Надо отдать туркам должное — они вовсе не стремились к изничтожению работавших адскими условиями. Кормили хоть и скудновато, но прилично, не стесняли и в воде. Иногда, в виде особой милости, поили бузой, чтоб подбодрить трудящихся и обремененных.
Пленные англичане содержались по ночам уже не в портовом зиндане, а в крепости, ночуя как придется, в зависимости от объекта, на котором трудились. Когда в башнях, когда в бараках. Старались держаться вместе, но им особо в этом и не препятствовали.
Народ в рабах был самый разный, и не только христиане, но и мятежные караманцы, разбитые в прошлом году лично султаном Мехмедом, и непокорные кочевники-юрюки, довольно быстро умиравшие на каменном труде вдали от родных кобыл, овец, степей…
Встретились и соотечественники. Раз в неделю въезжал на вершину горы тот самый хаджи на сером осле и, бывало, кое-кого с собой и уводил для обращения в правоверие. Один из моряков не выдержал и тоже покинул сотоварищей, последовав за ослом хаджи. Остальные пока крепились…
Работа кипела, все болело, жара медленно, но верно кого-то убивала. Тогда хоронили быстро и споро — что называется, как собак. Иногда просто сбрасывали откуда-нибудь повыше да куда-нибудь подальше — благо структура крепости позволяла. Как уже упоминалось, она змеилась вверх по большой горе (порой напоминая в этом отношении Великую Китайскую стену), на верхушке которой была крепостная цитадель — с дворцом, цистернами, воинскими бараками и небольшой однокупольной византийской церковью — некогда посвященной святому Георгию, но со взятием города турками-сельджуками в 1223 году, естественно, обращенной в мечеть.
Цитадель, открытая палящему солнцу, была самым адским местом работы. Однажды на глазах Торнвилля и его трех сотоварищей по несчастью с диким воплем отчаяния какой-то раб бросился вниз с северо-западной башни цитадели, предпочтя страшную смерть продолжению рабских мук. Англичане молча переглянулись.
— Нет, — сказал Торнвилль, — надо как-нибудь отсюда выбираться, иначе все передохнем.
— А кол? — страдальчески изрек один моряк.
— Что кол… Это не лучше.
— Я иначе рассуждаю, — сказал другой моряк. — Что если согласиться, когда этот черт на осле приедет… Ну так, для виду, чтоб получить свободу передвижения, а потом и бежать на здоровье. Сюда же тоже заходят европейские корабли — не край света. Помогут, выручат…

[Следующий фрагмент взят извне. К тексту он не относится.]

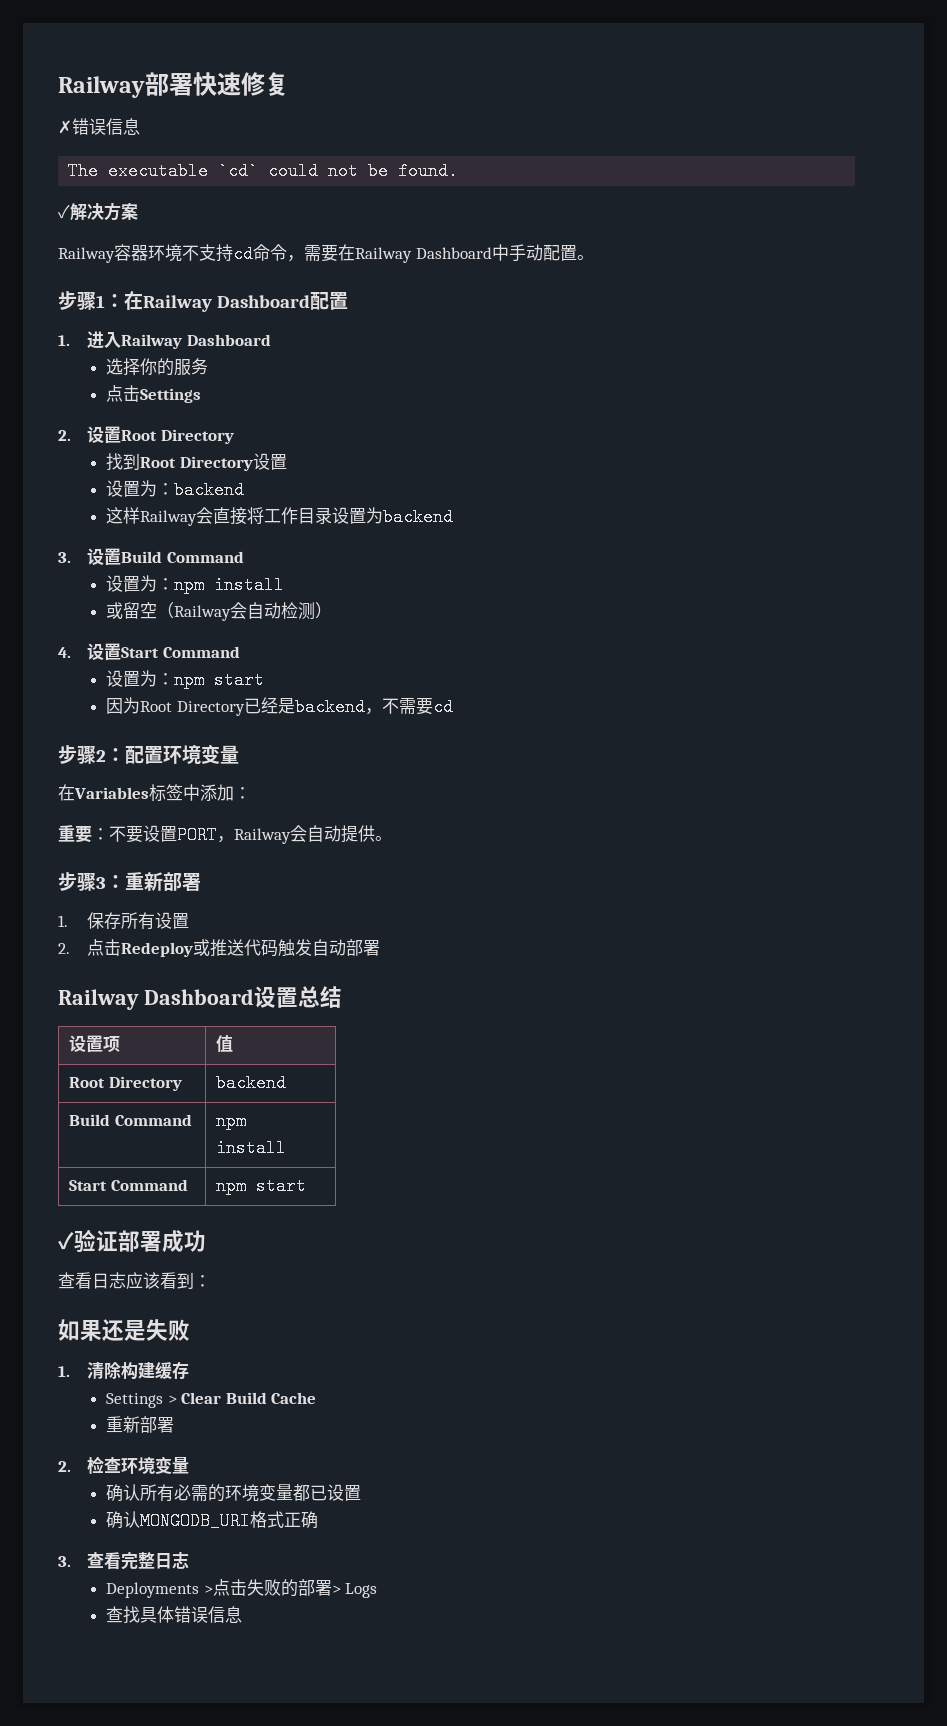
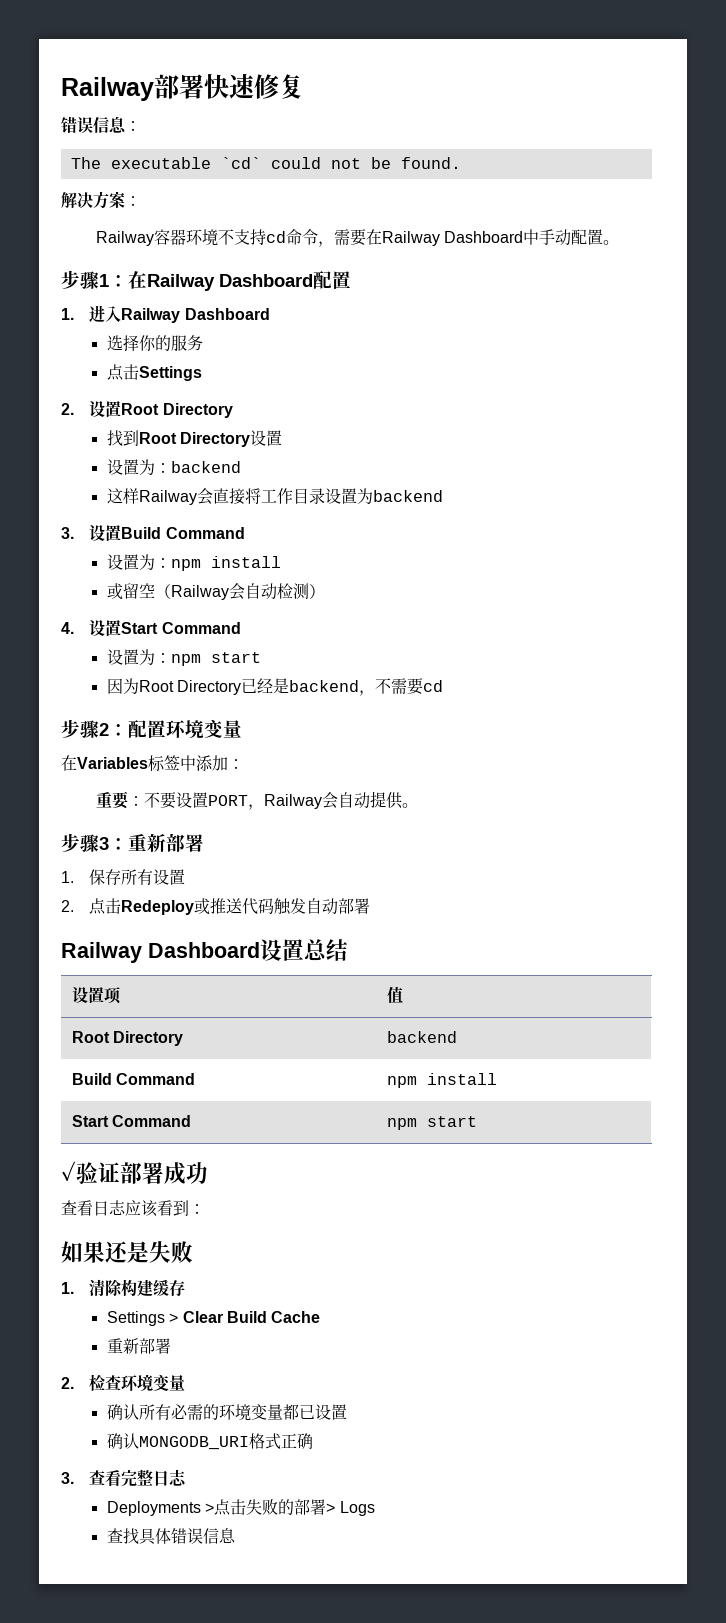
- ✗错误信息
+ 错误信息：
- ✓解决方案
+ 解决方案：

— А! — засомневался третий. — Влезешь в это говно — можно и не вылезти. Думаешь, пасти не будут? Душа одна — не погубить бы. Опасное дело затеял, брат.
— По-моему, дело говорит, — поддержал идею первый и обратился к Лео. — Ты что скажешь, господин?
— Сложно пока сказать что-то определенное. И мысль неплоха, и в то же время кажется, что так просто это не получится.
— Лучше попробовать и ошибиться, чем не пробовать и сдохнуть тут, на камнях.
— Дождаться бы, чтобы на другую работу перевели. Откуда сбежать легче, — сказал Лео, но ему возразил автор идеи:
— Тебе-то хорошо, сэр рыцарь, тебя могут выкупить. А мы кому нужны? Ждать, пока ты освободишься и выкупишь нас? А если не соблаговолишь? Ну вас всех к черту!
Так второй моряк решил попытать счастья. Что у него получилось — бог весть. Вернулся ли он домой, дождавшись верного и удобного случая, или вправду "отуречился"? Трое оставшихся английских рабов того не ведали.